Die reflektierenden Marker des QUALISYS© Systems lösten sich teilweise während der Aufnahmen durch die Sprungbewegung. Der zweite Hüftmarker (linke Seite) hätte verwendet werden sollen, um aus den beiden ermittelten Werten den Mittelwert zu errechnen, da es anatomisch nicht möglich ist 100% gerade da zu stehen. Dass nur der rechte Trochantermarker zur Sprunghöhenermittlung verwendet wurde, hat sich im Nachhinein als Fehler herausgestellt, da eine mögliche Hüftachsenverschiebung außer Acht gelassen wurde. Des Weiteren fiel es den Probanden anfangs schwer, wieder auf der Kraftmessplatte zu landen bzw. eine natürliche Sprungbewegung auszuführen trotz der Vorgabe wieder auf der Platte zu landen.

Sicherlich wäre eine größere Anzahl an Probanden und ebenso eine höhere Anzahl an Sprüngen pro Proband von Vorteil gewesen. Dies hätte jedoch den Rahmen unserer Untersuchung überschritten. Tab1. zeigt, dass die Sprungwerte der Probanden sehr hohen Streuungen unterliegen, was wahrscheinlich an den unterschiedlichen physischen Voraussetzungen der Versuchspersonen liegt. Ein weiterer Grund für die hohe Streuung dürfte die geringe Vorerfahrung im CMJ sein, auch wenn dieser wie erwähnt, keinen hohen Anforderungen unterliegt. Allerdings ist auch ersichtlich, dass die Sprunghöhen mit steigender Versuchszahl nicht immer verbessert werden konnte. Betrachtet man beispielsweise die Sprunghöhen vom Proband LH (Abb. 5), so ist der dritte Sprung zumindest beim Sprung mit Armeinsatz der schwächste. Die Vorerfahrung von zwei Sprüngen hat hier also keinen Effekt gehabt. Eine Ermüdung ist nicht auszuschließen und nachfolgende Studien müssen eventuell mit längeren Pausenzeiten oder verteilt auf mehrere Testtage durchgeführt werden.

Zusammenfassung

Wir haben anfangs vermutet, dass sich ein Armeinsatz bei Sprüngen positiv auf die Sprunghöhe auswirkt. Diese Vermutung wollten wir anhand unseres Versuches mit dem CMJ bestätigen. Hierfür haben wir vier Probanden jeweils drei CMJ mit Armeinsatz und drei ohne Armeinsatz durchführen lassen.
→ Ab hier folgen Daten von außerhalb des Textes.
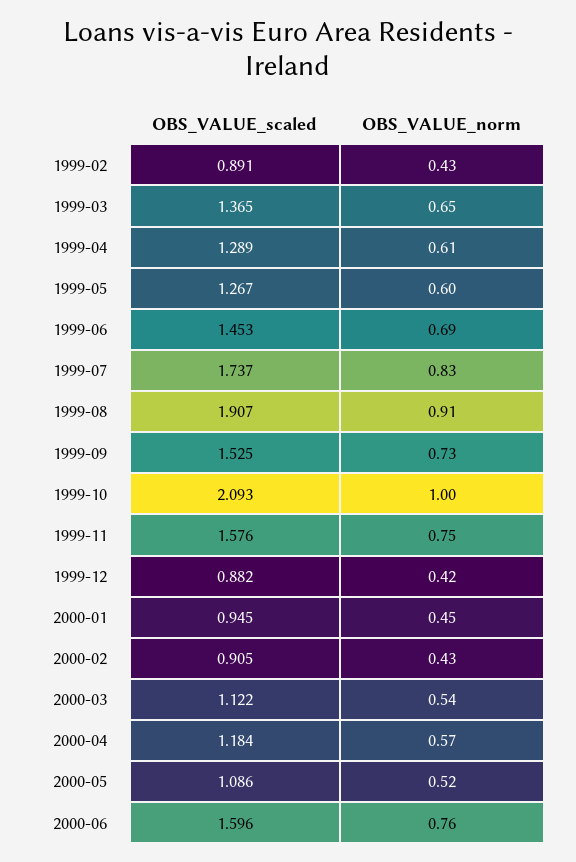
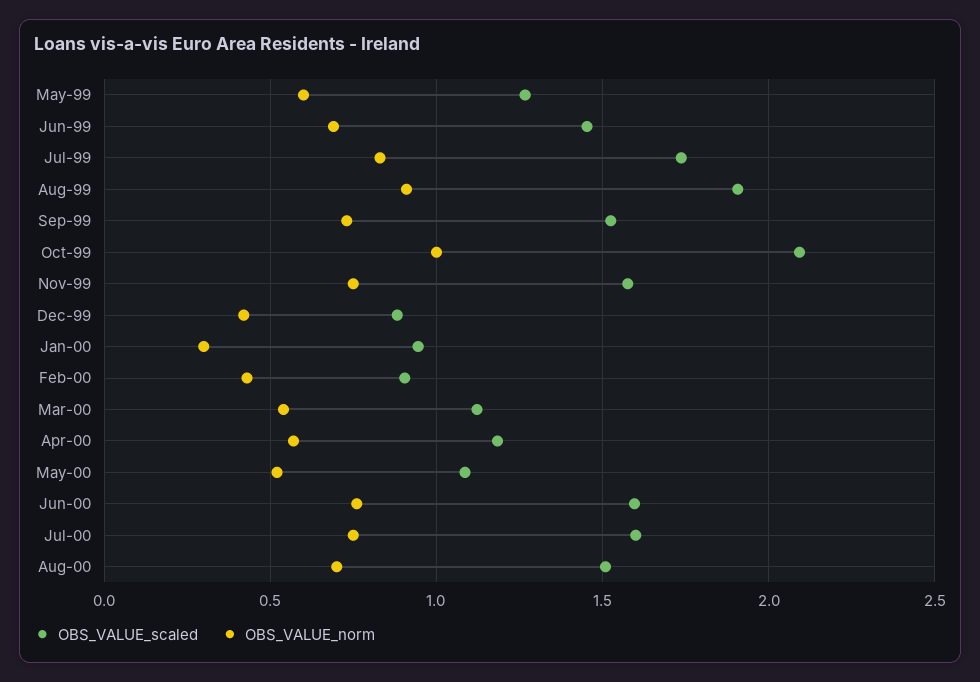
OBS_VALUE_scaled, 1999-02: 0.891 -> none
OBS_VALUE_norm, 1999-02: 0.43 -> none
OBS_VALUE_scaled, 1999-03: 1.365 -> none
OBS_VALUE_norm, 1999-03: 0.65 -> none
OBS_VALUE_scaled, 1999-04: 1.289 -> none
OBS_VALUE_norm, 1999-04: 0.61 -> none
OBS_VALUE_norm, 2000-01: 0.45 -> 0.3
OBS_VALUE_scaled, Jul-00: none -> 1.6
OBS_VALUE_norm, Jul-00: none -> 0.75
OBS_VALUE_scaled, Aug-00: none -> 1.5
OBS_VALUE_norm, Aug-00: none -> 0.7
Vorher wurden die Probanden mit einem reflektierenden Marker am Hüftknochen beklebt, über welchen wir die Sprunghöhe gemessen haben. Die Daten wurden mit dem QUALISYS© System aufgezeichnet.

Die Ergebnisse haben unsere anfängliche Vermutung bekräftigt, welche durch die Signifikanz des t-Tests bestätigt worden ist. Wir vermuten, dass sich durch die geringe Vorerfahrung der Probanden und die unterschiedlichen physischen Voraussetzungen die hohe Streuung der Sprungwerte ergeben hat, was sich bei der geringen Anzahl an Probanden und Sprüngen pro Proband ungünstig auf das Ergebnis auswirkt. Zukünftige Untersuchungen sollten hier auf eine höhere Probandenanzahl und eine höhere Sprungzahl pro Proband setzen. Ebenso sollte eventuell eine längere Pausenzeit eingeplant werden. Schwer einzuschätzen ist der Punkt der mangelnden Erfahrung, denn auch mit steigender Sprungzahl konnte die Sprunghöhe unserer Probanden nicht immer verbessert werden. Eventuell könnte hier bei weiteren Untersuchungen eine Gruppe mit Vorerfahrung in Form von Trainingseinheiten und eine Gruppe ohne eingesetzt werden. Aufgrund unserer Ergebnisse und älteren Untersuchungen kann man jedoch zu dem Schluss kommen, dass der Armeinsatz beim CMJ einen positiven Effekt hat und zu einer Verbesserung der Sprunghöhe führt.


Literatur

Frick, U., Schmidtbleicher, D. & Wörn, C. (1991). Vergleich biomechanischer Meßverfahren zur Bestimmung der Sprunghöhe bei Vertikalsprüngen. Leistungssport, 2, 48-53.

Wank, V. & Heger, H. (2009). Sprünge. In A. Gollhofer & E. Müller (Hrsg.), Handbuch Sportbiomechanik. Schorndorf: Hofmann.